- Exercise aim
Search the listing below for the string "Yamaha", then copy every line it appears in.

- Raw data
•••••

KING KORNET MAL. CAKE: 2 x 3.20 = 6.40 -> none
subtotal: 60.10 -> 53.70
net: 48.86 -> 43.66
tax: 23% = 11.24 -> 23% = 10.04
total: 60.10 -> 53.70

•••••

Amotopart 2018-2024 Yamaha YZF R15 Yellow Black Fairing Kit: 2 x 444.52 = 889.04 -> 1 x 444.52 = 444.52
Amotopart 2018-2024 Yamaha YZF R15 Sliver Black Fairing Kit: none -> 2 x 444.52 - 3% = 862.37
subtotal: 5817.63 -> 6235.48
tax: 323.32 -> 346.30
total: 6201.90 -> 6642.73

•••••

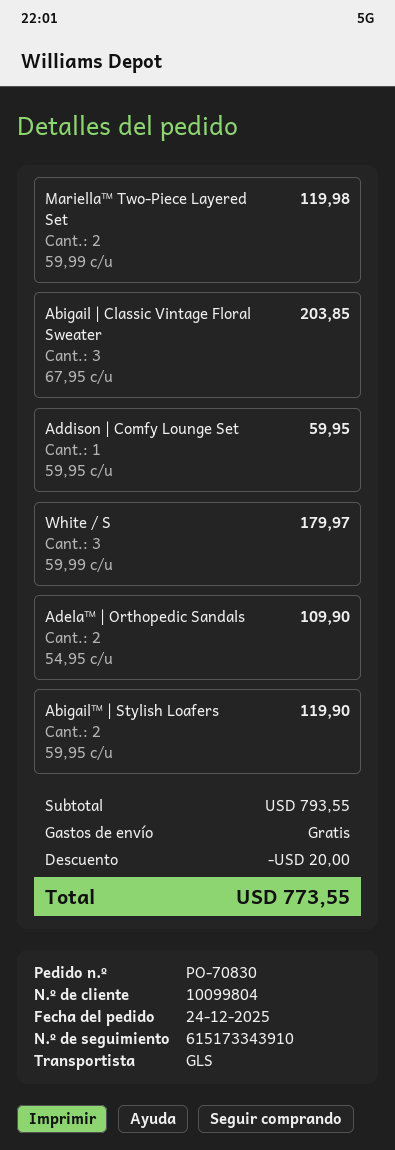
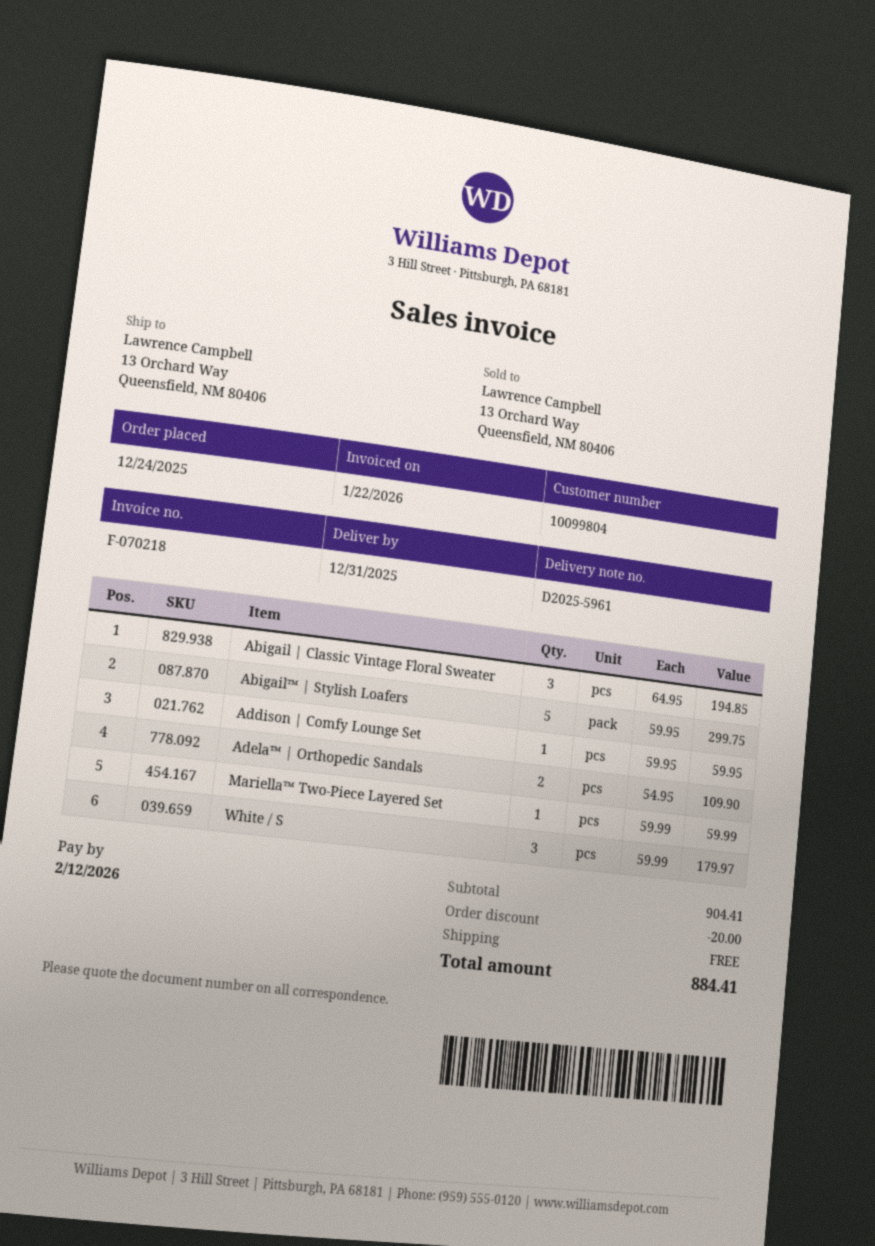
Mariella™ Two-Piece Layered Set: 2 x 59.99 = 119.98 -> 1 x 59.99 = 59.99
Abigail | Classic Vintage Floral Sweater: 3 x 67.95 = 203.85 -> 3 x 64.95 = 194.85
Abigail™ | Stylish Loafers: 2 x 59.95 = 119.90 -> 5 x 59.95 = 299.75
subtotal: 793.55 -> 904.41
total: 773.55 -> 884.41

•••••

- Exercise solution
Amotopart 2018-2024 Yamaha YZF R15 Yellow Black Fairing Kit: 2 x 444.52 = 889.04 -> 1 x 444.52 = 444.52
Amotopart 2018-2024 Yamaha YZF R15 Sliver Black Fairing Kit: none -> 2 x 444.52 - 3% = 862.37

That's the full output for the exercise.